Revamp removeFormat to match IE/WebKit
authorAryeh Gregor <AryehGregor+gitcommit@gmail.com>
Mon, 15 Aug 2011 14:35:46 -0600
changeset 530 6916d30e8704
parent 529 4ca3838a9443
child 531 11a26dfb2495
Revamp removeFormat to match IE/WebKit

Explanation of the changes are in the new comments.

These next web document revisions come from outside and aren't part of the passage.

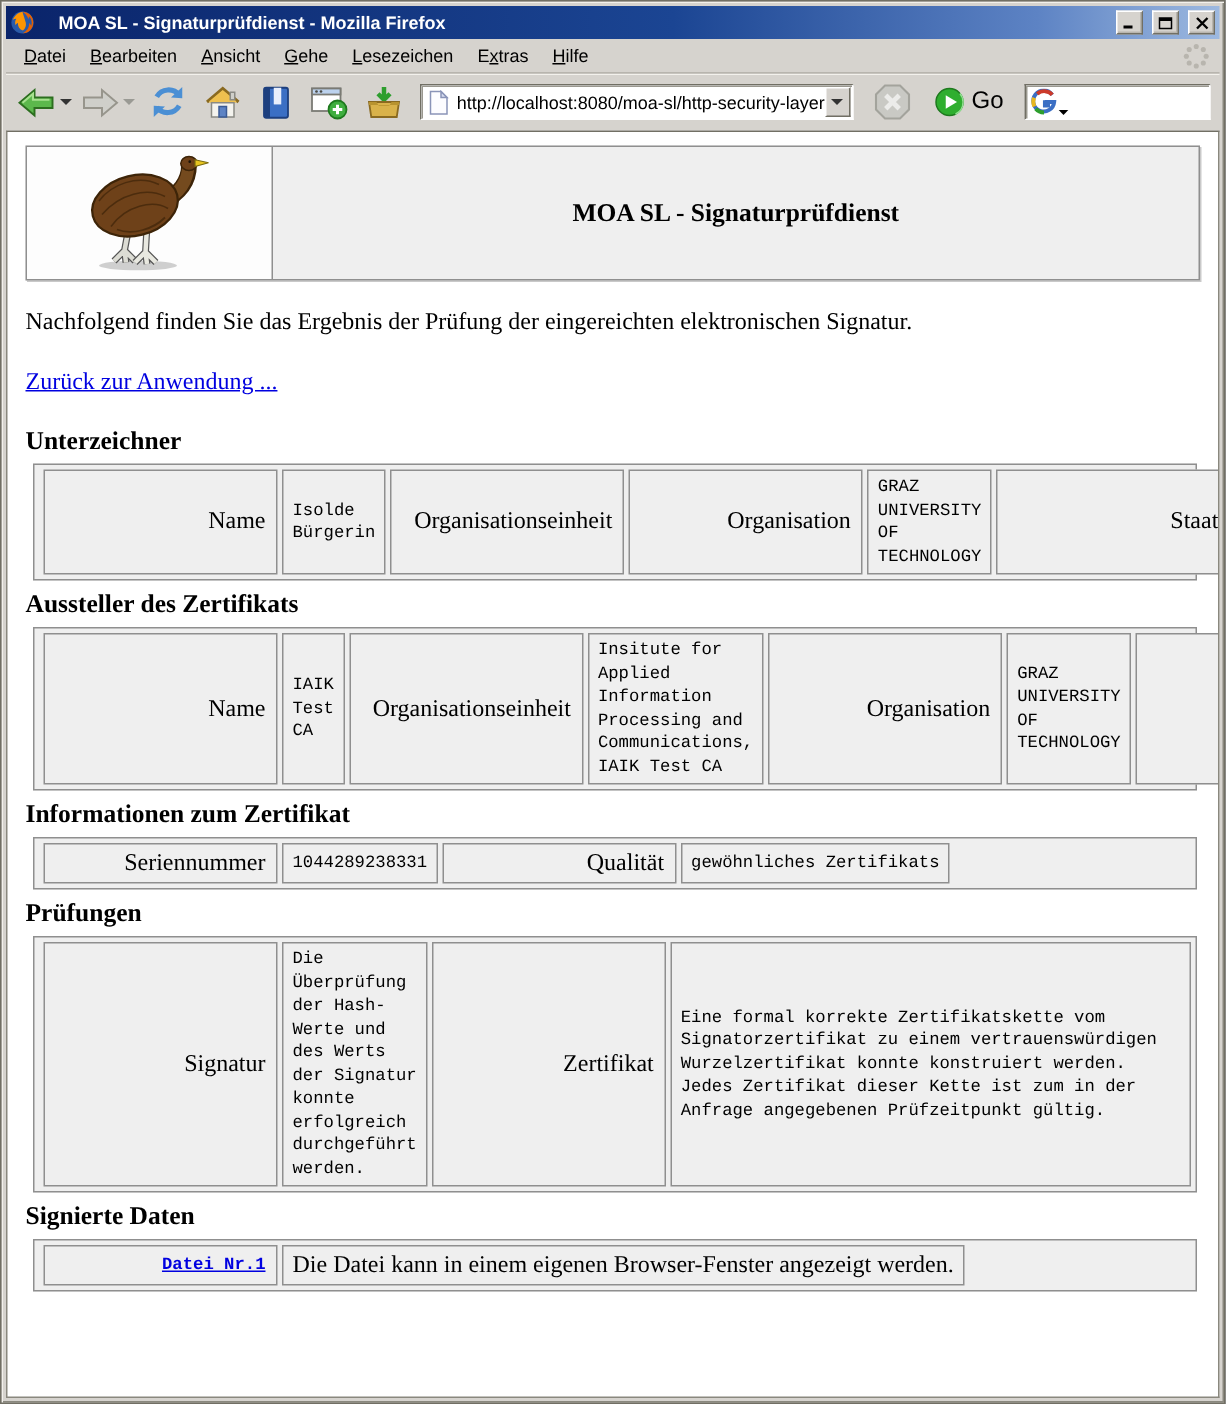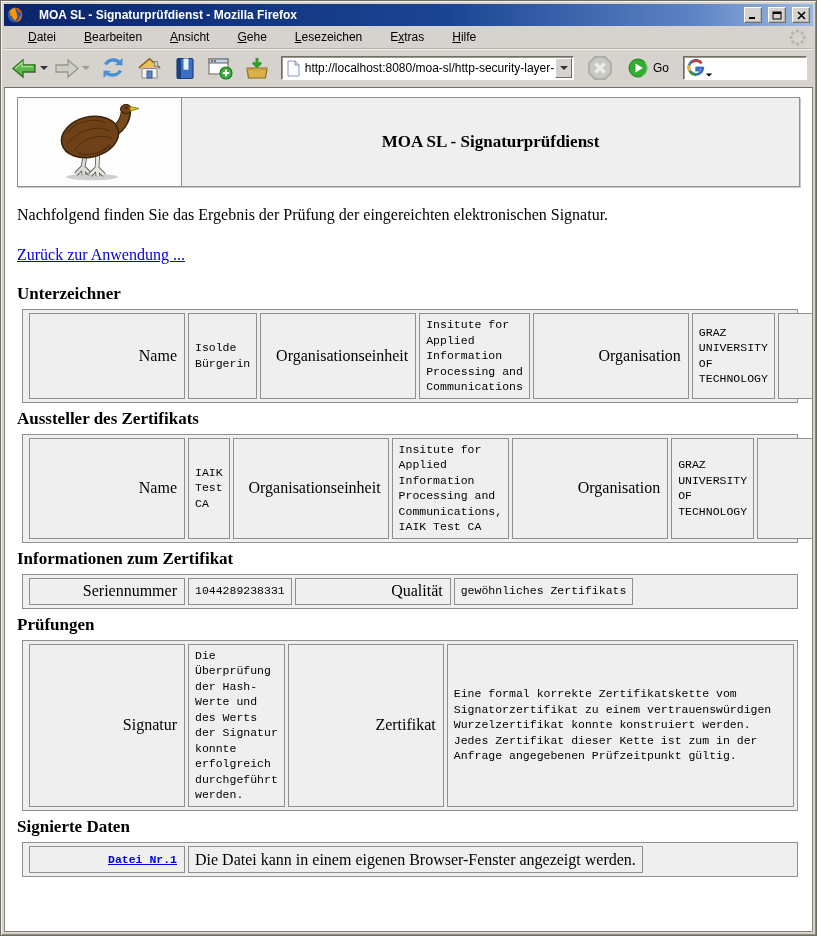--- a/index.html
+++ b/index.html
@@ -27,21 +27,21 @@
     box-shadow:inset -1px -1px 0 #b8b5ae;
     display:flex; align-items:center; justify-content:center; margin-left:2px;
   }
   .winbtn svg { display:block; }
   
   .menubar {
     height:23px; flex:0 0 23px; display:flex; align-items:center;
     padding:0 4px; font-size:12px; color:#000; position:relative;
     border-bottom:1px solid #b8b5ae; box-shadow:0 1px 0 #f3f1ec;
   }
-  .menu-item { padding:3px 8px; cursor:default;margin-left:12px; }
+  .menu-item { padding:3px 8px; cursor:default; }
   .throbber { position:absolute; right:6px; top:2px; }
   
   .toolbar {
     height:38px; flex:0 0 38px; display:flex; align-items:center;
     padding:0 6px;
   }
   .tb-icon { display:flex; align-items:center; justify-content:center; padding:1px; }
   .drop { width:10px; display:flex; align-items:center; justify-content:center; }
   .tri { width:0;height:0;border-left:4px solid transparent;border-right:4px solid transparent;border-top:4px solid #333; }
   .tri.gray { border-top-color:#9a9a94; }
@@ -54,21 +54,21 @@
   .urlbar input {
     flex:1; border:none; outline:none; font-size:12px; height:18px;
     font-family:"Liberation Sans", sans-serif; background:#fff; min-width:0; padding-left:4px;
   }
   .url-drop {
     width:17px; height:20px; background:#d6d3ce; flex:0 0 17px;
     border:1px solid; border-color:#fff #716f64 #716f64 #fff;
     display:flex; align-items:center; justify-content:center; margin-right:1px;
   }
   .go { display:flex; align-items:center; gap:5px; margin-left:14px; }
-  .go-label { font-size:12px; }
+  .go-label { font-size:16px; }
   .searchbox {
     margin-left:14px; width:124px; height:24px; background:#fff;
     border:1px solid; border-color:#716f64 #fff #fff #716f64;
     box-shadow:inset 1px 1px 0 #9a988f;
     display:flex; align-items:center; padding:0 3px;
   }
   .searchbox input { flex:1; border:none; outline:none; background:#fff; min-width:0;
     font-family:"Liberation Sans", sans-serif; font-size:12px; }
   
   .viewport {
@@ -315,21 +315,20 @@
     <div id="sections">
         <div class="sec-heading">Unterzeichner</div>
         <div class="tbl">
           <div class="tbl-spacer"></div>
           <div class="trow">
             <div class="tcell tlabel">Name</div>
             <div class="tcell tvalue">Isolde Bürgerin</div>
           </div>
           <div class="trow">
             <div class="tcell tlabel">Organisationseinheit</div>
-            <div class="tcell tvalue">Insitute for Applied Information Processing and Communications</div>
           </div>
           <div class="trow">
             <div class="tcell tlabel">Organisation</div>
             <div class="tcell tvalue">GRAZ UNIVERSITY OF TECHNOLOGY</div>
           </div>
           <div class="trow">
             <div class="tcell tlabel">Staat</div>
             <div class="tcell tvalue">AT</div>
           </div>
         </div>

Fixes: http://www.w3.org/Bugs/Public/show_bug.cgi?id=13632
editing.html
implementation.js
source.html
tests.js
--- a/editing.html	Mon Aug 15 14:23:29 2011 -0600
+++ b/editing.html	Mon Aug 15 14:35:46 2011 -0600
@@ -3389,10 +3389,14 @@
 <h3 id=the-removeformat-command><dfn>The <code title="">removeFormat</code> command</dfn></h3>
 
 <div class=comments>
+<p>See <a href="http://www.w3.org/Bugs/Public/show_bug.cgi?id=13632">bug</a>, and
+also <a href="https://bugs.webkit.org/show_bug.cgi?id=43017">research by Ryosuke
+for WebKit</a>.
+
 <p>Tested in IE 9, Firefox 4.0, Chrome 12 dev, Opera 11.00.
 
 <ul>
-<li>Tags stripped by everyone: b big cite code dfn em font i ins kbd samp s
+<li>Tags stripped by everyone: b big cite code dfn em font i ins kbd s samp
 small strike strong sub sup tt u var
 
 <li>Tags left alone by everyone: br hr img
@@ -3420,12 +3424,20 @@
 remove links.  Verdict: don't remove links.  Apparently they don't logically
 qualify as "formatting".
 
-<p>Conclusion: leave alone a, br, hr, img, wbr.  Strip everything else, including
-unrecognized elements, although of course not block elements.  Also we should
-probably treat all replaced elements the same as &lt;img&gt;, although I didn't test
-that (somehow I doubt it will come up much).  &lt;video&gt; behaves the same as
-&lt;img&gt;, although Firefox adds tabindex=0 (???), so I'm assuming the rest are
-similar.  Also, I'll keep all foreign elements and form elements.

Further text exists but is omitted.